## REQUIREMENT
Go through the data below and gather each line containing "以色列人预表的是真以色列人".

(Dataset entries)
_ _ _ _
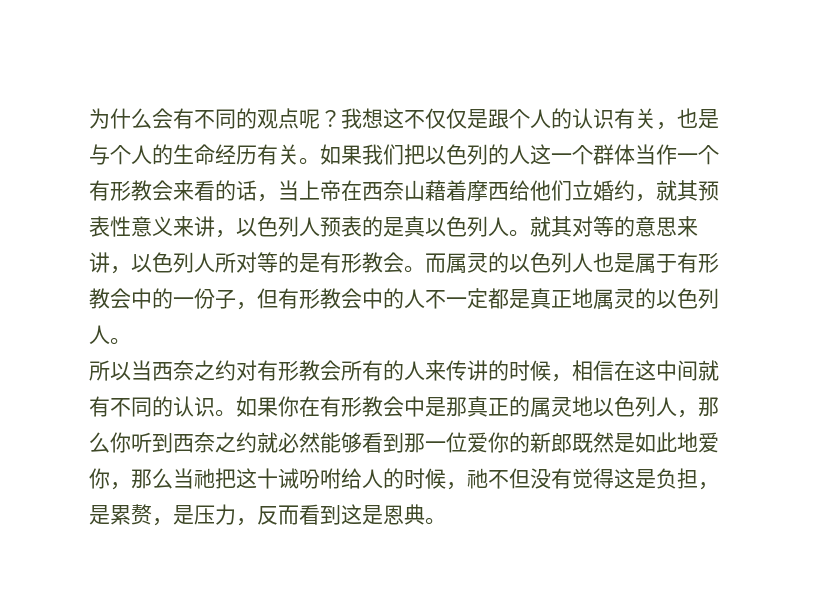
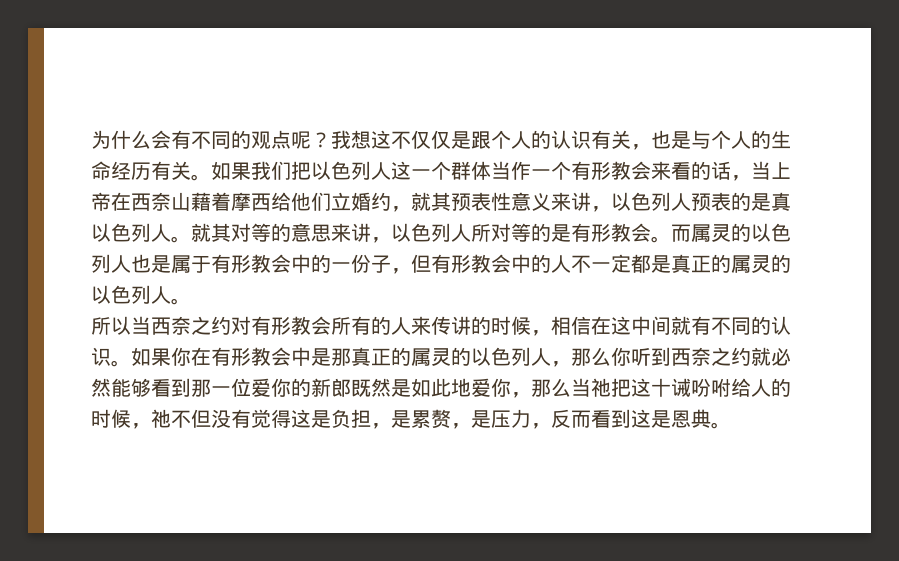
- 如果我们把以色列的人这一个群体当作一个有形教会来看的话，当上帝在西奈山藉着摩西给他们立婚约，就其预表性意义来讲，以色列人预表的是真以色列人。
+ 如果我们把以色列人这一个群体当作一个有形教会来看的话，当上帝在西奈山藉着摩西给他们立婚约，就其预表性意义来讲，以色列人预表的是真以色列人。
- 而属灵的以色列人也是属于有形教会中的一份子，但有形教会中的人不一定都是真正地属灵的以色列人。
+ 而属灵的以色列人也是属于有形教会中的一份子，但有形教会中的人不一定都是真正的属灵的以色列人。
- 如果你在有形教会中是那真正的属灵地以色列人，那么你听到西奈之约就必然能够看到那一位爱你的新郎既然是如此地爱你，那么当祂把这十诫吩咐给人的时候，祂不但没有觉得这是负担，是累赘，是压力，反而看到这是恩典。
+ 如果你在有形教会中是那真正的属灵的以色列人，那么你听到西奈之约就必然能够看到那一位爱你的新郎既然是如此地爱你，那么当祂把这十诫吩咐给人的时候，祂不但没有觉得这是负担，是累赘，是压力，反而看到这是恩典。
_ _ _ _
## RESPONSE AREA
- 如果我们把以色列的人这一个群体当作一个有形教会来看的话，当上帝在西奈山藉着摩西给他们立婚约，就其预表性意义来讲，以色列人预表的是真以色列人。
+ 如果我们把以色列人这一个群体当作一个有形教会来看的话，当上帝在西奈山藉着摩西给他们立婚约，就其预表性意义来讲，以色列人预表的是真以色列人。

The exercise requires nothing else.